■ INSTRUCTIONS FOR THE TASK ■
Your task is to copy every line below that contains the word "VIGENTE".

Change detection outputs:
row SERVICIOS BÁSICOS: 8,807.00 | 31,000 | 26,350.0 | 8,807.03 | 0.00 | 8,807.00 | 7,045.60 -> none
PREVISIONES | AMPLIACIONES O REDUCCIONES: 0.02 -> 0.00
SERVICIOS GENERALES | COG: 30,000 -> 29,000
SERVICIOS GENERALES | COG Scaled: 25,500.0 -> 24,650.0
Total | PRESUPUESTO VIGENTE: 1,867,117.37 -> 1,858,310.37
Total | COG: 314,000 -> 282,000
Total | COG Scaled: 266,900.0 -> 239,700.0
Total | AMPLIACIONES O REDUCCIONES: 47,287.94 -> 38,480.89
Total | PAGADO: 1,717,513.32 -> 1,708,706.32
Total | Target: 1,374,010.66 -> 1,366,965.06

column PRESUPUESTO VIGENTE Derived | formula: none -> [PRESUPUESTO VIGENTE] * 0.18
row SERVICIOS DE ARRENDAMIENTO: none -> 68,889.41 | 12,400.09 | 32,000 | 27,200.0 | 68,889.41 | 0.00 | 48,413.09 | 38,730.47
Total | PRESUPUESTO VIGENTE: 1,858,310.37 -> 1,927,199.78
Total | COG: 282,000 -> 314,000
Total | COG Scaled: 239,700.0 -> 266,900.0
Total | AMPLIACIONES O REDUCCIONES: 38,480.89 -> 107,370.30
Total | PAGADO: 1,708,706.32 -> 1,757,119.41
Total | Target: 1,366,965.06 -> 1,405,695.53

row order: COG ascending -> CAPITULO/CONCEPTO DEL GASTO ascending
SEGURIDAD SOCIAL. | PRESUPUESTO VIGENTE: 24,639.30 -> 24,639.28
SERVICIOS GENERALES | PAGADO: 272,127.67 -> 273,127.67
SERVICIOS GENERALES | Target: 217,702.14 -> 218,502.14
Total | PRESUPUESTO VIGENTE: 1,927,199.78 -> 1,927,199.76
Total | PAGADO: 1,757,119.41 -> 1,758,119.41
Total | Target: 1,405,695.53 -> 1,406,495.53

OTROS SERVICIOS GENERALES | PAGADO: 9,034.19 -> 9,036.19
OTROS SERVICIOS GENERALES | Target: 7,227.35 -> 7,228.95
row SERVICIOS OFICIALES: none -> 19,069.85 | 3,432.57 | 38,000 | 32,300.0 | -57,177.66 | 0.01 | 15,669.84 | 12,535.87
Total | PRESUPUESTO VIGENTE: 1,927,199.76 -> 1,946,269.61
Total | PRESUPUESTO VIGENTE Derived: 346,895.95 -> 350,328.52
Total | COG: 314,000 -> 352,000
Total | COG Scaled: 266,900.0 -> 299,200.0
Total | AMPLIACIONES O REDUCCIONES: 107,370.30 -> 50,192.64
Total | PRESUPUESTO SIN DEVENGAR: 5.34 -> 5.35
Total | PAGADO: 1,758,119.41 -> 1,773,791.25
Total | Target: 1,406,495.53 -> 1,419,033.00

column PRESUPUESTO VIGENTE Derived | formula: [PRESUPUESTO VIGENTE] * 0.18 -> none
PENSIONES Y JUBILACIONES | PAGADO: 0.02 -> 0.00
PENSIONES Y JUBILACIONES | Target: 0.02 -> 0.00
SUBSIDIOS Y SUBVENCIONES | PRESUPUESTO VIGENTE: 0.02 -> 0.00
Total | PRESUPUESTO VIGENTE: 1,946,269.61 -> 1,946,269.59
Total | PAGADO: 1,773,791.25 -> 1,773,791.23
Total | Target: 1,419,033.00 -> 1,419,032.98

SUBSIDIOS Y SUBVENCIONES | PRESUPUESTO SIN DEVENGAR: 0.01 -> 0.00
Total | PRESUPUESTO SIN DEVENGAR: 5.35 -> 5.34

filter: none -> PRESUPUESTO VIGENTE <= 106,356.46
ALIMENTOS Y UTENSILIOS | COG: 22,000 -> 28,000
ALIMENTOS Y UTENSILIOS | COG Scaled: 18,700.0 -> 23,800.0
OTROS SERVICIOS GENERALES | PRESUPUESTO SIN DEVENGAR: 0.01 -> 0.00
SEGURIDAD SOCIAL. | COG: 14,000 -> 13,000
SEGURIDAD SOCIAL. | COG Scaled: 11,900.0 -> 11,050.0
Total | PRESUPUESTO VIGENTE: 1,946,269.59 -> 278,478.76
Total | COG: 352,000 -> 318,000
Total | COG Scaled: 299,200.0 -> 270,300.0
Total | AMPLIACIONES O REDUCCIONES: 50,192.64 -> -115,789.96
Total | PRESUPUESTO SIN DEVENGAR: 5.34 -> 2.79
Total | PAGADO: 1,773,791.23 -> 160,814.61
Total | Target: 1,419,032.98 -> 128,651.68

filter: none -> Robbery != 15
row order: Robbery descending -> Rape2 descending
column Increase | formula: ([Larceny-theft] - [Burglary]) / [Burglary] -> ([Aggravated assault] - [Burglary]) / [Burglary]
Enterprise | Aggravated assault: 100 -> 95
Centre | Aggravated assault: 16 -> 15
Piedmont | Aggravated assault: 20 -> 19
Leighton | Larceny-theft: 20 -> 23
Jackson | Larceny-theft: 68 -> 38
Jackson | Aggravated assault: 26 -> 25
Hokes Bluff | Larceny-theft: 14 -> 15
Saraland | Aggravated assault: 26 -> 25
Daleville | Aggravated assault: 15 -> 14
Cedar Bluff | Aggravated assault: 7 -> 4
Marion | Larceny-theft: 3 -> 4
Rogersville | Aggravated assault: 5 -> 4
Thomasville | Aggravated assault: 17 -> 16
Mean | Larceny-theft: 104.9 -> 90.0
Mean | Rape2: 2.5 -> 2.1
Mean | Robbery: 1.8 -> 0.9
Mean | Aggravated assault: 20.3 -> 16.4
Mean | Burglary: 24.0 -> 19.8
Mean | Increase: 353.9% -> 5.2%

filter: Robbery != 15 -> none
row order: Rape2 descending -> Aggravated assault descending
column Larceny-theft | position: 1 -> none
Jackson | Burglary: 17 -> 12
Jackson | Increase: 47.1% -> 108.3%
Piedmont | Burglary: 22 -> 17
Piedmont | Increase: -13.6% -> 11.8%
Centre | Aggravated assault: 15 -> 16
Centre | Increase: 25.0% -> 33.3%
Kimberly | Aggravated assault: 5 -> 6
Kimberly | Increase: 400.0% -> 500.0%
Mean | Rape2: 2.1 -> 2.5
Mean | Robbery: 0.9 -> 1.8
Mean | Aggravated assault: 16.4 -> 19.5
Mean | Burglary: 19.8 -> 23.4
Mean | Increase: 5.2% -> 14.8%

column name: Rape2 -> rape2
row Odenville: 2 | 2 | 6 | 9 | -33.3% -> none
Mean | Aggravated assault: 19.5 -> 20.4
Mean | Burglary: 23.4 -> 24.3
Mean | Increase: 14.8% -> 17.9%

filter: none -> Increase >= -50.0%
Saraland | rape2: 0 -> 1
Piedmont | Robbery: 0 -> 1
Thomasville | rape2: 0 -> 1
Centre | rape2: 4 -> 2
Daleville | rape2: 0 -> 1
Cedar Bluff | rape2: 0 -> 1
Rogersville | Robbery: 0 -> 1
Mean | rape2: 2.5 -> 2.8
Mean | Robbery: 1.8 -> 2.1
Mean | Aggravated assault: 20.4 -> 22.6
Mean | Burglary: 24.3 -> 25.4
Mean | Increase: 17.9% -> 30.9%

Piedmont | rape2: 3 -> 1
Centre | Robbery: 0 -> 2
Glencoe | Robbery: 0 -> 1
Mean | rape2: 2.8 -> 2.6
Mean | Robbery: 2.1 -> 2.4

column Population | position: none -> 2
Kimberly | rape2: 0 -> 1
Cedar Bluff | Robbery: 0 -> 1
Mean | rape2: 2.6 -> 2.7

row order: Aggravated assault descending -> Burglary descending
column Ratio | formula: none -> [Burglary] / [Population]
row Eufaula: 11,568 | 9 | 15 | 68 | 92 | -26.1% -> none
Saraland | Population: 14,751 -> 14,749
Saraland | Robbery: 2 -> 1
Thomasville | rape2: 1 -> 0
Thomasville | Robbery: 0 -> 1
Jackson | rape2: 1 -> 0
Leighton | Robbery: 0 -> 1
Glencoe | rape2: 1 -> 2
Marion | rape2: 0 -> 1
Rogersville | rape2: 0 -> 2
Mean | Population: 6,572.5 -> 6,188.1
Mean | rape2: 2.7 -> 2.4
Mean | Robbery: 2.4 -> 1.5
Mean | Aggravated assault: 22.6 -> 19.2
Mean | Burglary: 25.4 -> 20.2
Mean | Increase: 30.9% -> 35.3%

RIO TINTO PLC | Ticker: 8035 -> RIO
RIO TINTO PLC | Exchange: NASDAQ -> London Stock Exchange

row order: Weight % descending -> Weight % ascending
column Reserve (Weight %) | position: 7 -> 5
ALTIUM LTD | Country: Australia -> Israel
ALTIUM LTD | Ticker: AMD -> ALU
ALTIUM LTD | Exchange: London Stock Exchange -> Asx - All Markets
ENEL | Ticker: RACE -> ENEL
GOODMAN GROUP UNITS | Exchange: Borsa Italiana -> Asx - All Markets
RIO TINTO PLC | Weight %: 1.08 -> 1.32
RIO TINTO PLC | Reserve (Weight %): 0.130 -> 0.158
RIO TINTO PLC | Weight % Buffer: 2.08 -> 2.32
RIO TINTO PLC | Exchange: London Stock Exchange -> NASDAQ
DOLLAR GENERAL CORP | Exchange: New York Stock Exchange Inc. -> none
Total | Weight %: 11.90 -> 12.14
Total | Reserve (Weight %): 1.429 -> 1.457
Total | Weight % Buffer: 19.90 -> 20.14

■ THE COMPLETED TASK ■
Total | PRESUPUESTO VIGENTE: 1,867,117.37 -> 1,858,310.37
column PRESUPUESTO VIGENTE Derived | formula: none -> [PRESUPUESTO VIGENTE] * 0.18
Total | PRESUPUESTO VIGENTE: 1,858,310.37 -> 1,927,199.78
SEGURIDAD SOCIAL. | PRESUPUESTO VIGENTE: 24,639.30 -> 24,639.28
Total | PRESUPUESTO VIGENTE: 1,927,199.78 -> 1,927,199.76
Total | PRESUPUESTO VIGENTE: 1,927,199.76 -> 1,946,269.61
Total | PRESUPUESTO VIGENTE Derived: 346,895.95 -> 350,328.52
column PRESUPUESTO VIGENTE Derived | formula: [PRESUPUESTO VIGENTE] * 0.18 -> none
SUBSIDIOS Y SUBVENCIONES | PRESUPUESTO VIGENTE: 0.02 -> 0.00
Total | PRESUPUESTO VIGENTE: 1,946,269.61 -> 1,946,269.59
filter: none -> PRESUPUESTO VIGENTE <= 106,356.46
Total | PRESUPUESTO VIGENTE: 1,946,269.59 -> 278,478.76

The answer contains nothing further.